MDBAuth/Drone-based-waterbird-counting

Repository files navigation

Drone based waterbird counting

This project is a proof-of-concept tool to automatically count colonially nesting waterbirds from drone imagery, developed initialy on Straw-necked Ibis at Narran Lakes.

The purpose of developing a tool to automatically count colonially nesting waterbirds is to allow accurate, repeatable and timely monitoring of large colonies. It is envisioned that a user would be able to input drone imagery and with minimal technical skill derive an accurate count of waterbirds.

Quickstart instructions

This project contains 3 requirements files:

File Type Contents
requirements.txt pip minimal requirment to run the model and label datasets
Env.txt Conda the python 3.9 enviroment we are runing this project on
Envrequirements.txt pip the packages we have installed on our enviroment

We have been running this project on a NC4AS_T4_V3 in AzureML, to download this project and set up this enviroment run the following in a terminal

NOTE: Git lfs is used for the larger files https://git-lfs.github.com/

sudo apt-get install git-lfs

git lfs install

git clone https://github.com/MDBAuth/Drone-based-waterbird-counting.git

cd Drone-based-waterbird-counting

create environment:

conda create -n waterbirds python=3.9 

conda activate waterbirds 

conda install --file Env.txt

pip3 install -r Envrequirements.txt

pip3 install -r requirements.txt

export PYTHONPATH=$PWD

with the enviroment setup we can run the quickstart notebook in the notebook folder to see the tool in action. Further details about the tool and its development can be see in the report folder.

Instruction Guide

Annotating and training an object detector for automated counting of species

IMPORTANT NOTE: Parameters in params.yaml are used throughout the repository.

Table of Contents

  1. Definitions
  2. Preparing and Labelling a New Training Set
  3. Training a Model on a Training Set
  4. Counting Species using a Trained Model

1. Definitions

The definitions below will be referenced throughout this document.

1.1. Raw Dataset

  • Project: Also called a mission, whereby a drone is sent to collect images over a specified terrestrial area, using a push broom or mosaicking pattern. Images are saved in a folder (e.g. project_name).
  • Dataset: A set of PNG or JPG images typically located in a single folder. These images must all have the same dimensions.
  • Overlap: When using a push broom or mosaic pattern of overhead image collection, the overlap is the fractional overlap between vertically adjacent images.
  • Sidelap: When using a push broom or mosaic pattern of overhead image collection, the overlap is the fractional overlap between horizontally adjacent images.
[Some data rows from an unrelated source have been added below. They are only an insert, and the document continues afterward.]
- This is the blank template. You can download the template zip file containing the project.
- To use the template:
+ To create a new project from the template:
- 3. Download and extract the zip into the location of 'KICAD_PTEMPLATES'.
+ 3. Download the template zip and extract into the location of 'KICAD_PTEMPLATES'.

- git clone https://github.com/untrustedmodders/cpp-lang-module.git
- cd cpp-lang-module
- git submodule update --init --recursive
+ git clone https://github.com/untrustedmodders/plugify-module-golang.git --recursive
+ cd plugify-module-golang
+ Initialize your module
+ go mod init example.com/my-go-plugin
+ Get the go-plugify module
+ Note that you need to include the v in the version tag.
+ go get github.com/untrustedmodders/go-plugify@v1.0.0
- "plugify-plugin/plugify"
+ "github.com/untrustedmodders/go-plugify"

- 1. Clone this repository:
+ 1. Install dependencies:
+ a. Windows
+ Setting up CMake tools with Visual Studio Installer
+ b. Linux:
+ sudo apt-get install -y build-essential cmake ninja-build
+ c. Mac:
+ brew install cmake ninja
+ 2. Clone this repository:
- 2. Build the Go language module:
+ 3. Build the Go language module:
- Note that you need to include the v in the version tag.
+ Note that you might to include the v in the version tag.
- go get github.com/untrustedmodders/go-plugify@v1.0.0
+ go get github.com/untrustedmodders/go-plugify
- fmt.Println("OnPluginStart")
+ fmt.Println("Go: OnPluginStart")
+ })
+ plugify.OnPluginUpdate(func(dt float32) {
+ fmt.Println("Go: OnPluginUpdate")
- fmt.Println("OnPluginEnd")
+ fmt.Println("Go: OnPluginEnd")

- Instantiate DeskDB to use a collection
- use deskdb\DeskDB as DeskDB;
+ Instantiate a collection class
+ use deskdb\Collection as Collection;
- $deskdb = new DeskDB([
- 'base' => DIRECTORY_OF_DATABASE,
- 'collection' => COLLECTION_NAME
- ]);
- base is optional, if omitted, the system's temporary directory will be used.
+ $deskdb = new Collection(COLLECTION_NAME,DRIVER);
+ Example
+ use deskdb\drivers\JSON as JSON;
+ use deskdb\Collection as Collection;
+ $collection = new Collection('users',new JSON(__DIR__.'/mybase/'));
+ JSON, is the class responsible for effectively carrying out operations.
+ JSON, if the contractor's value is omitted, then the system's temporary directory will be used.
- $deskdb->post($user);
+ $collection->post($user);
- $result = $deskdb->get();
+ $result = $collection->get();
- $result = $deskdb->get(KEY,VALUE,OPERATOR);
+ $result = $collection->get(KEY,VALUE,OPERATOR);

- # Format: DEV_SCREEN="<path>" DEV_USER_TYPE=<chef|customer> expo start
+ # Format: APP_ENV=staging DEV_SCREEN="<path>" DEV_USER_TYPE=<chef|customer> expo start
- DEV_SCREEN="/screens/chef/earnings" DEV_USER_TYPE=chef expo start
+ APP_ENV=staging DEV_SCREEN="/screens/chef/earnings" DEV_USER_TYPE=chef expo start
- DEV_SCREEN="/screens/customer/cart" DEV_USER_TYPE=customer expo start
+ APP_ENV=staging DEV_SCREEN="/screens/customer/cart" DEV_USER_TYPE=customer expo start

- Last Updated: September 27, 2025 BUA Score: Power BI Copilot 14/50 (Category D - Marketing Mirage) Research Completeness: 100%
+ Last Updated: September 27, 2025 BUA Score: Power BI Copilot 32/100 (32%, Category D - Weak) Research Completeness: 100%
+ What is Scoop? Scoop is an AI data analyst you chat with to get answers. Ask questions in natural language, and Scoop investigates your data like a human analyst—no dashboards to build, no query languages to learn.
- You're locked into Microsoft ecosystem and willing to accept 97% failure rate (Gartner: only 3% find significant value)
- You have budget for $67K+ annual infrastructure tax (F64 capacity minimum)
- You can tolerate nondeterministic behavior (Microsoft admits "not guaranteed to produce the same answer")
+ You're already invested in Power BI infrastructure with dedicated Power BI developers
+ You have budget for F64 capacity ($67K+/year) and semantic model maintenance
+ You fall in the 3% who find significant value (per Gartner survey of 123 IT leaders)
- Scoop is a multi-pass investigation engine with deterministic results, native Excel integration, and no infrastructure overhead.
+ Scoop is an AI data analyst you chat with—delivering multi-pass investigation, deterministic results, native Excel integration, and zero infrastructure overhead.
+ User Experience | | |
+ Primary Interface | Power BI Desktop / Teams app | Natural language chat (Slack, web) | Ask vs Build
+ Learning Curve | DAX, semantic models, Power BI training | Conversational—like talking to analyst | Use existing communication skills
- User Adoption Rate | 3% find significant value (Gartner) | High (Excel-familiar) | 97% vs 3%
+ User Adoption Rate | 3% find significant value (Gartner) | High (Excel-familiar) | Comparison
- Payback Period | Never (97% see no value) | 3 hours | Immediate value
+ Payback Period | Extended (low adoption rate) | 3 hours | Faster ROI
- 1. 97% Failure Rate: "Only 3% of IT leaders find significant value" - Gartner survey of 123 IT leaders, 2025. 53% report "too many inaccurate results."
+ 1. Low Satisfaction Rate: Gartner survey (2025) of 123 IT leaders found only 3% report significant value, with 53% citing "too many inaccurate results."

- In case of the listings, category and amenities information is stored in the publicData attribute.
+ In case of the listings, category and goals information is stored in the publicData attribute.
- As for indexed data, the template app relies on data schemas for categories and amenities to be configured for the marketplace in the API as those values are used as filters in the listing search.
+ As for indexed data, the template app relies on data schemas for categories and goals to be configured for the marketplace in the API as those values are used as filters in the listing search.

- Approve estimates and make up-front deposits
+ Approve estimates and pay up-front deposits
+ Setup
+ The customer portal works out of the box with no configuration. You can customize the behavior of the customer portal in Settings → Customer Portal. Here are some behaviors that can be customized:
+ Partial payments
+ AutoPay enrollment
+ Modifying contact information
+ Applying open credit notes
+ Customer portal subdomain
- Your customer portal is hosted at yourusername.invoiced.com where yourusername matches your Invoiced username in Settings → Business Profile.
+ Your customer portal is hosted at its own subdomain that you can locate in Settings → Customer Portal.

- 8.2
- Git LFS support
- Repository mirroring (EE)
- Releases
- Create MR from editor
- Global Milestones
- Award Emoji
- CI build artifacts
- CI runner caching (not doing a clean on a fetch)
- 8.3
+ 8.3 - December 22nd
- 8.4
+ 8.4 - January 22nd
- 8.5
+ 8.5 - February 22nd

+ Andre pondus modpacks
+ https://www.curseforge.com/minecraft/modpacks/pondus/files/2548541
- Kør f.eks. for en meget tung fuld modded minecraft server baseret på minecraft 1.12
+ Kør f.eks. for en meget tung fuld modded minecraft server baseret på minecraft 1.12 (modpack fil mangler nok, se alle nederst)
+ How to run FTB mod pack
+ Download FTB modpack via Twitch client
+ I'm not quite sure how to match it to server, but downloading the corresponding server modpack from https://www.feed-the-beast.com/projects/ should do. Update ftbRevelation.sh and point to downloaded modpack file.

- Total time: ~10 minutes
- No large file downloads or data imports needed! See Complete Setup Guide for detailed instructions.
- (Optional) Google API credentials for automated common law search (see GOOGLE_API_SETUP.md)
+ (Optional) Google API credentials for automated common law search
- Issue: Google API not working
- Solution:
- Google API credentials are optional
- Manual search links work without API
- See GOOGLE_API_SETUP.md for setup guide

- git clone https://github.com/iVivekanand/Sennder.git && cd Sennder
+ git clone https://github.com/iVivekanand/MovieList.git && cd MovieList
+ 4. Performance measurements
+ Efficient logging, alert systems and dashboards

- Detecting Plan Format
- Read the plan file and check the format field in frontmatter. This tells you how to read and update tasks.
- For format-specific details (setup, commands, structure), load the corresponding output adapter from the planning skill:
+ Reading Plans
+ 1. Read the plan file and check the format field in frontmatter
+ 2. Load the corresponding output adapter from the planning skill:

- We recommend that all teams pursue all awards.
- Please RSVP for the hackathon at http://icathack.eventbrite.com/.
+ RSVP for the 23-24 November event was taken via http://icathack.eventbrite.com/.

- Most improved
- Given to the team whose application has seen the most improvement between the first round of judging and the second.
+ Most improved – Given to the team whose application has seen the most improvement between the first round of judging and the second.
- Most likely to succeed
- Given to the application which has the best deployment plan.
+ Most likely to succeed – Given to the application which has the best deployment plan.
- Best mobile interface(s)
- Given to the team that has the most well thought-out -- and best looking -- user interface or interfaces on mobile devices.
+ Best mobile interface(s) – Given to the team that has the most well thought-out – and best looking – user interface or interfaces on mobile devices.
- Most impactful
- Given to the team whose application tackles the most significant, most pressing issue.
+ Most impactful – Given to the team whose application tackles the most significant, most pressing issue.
1.2. Machine Learning & Image Processing

  • Slices: Due a combination of the limited memory capacity of processors as well as the relatively small objects of interest (e.g. birds), high-resolution images must be processed in smaller pieces. In this guide we refer to these pieces as slices. Click here for more information.
  • Training Set: A set of slices that have been labelled with bounding boxes. This will typically consist of a data folder containing the sliced images themselves, and a labels.json file containing the label metadata.
  • Stride: Object detection algorithms are less performant near the edges of images, therefore allowing a fractional overlap (a.k.a. stride) between slices allows a ML model to improve detection performance. Note: trimming the prediction area by the same stride value avoids double-counting.

2. Preparing and Labelling a New Training Set

2.1. Loading a Dataset

The first step to preparing a Dataset is to copy a Project into the root directory, which is set by default to ./data/raw. With this pattern, raw images should be located ./data/raw/project_name/ directory.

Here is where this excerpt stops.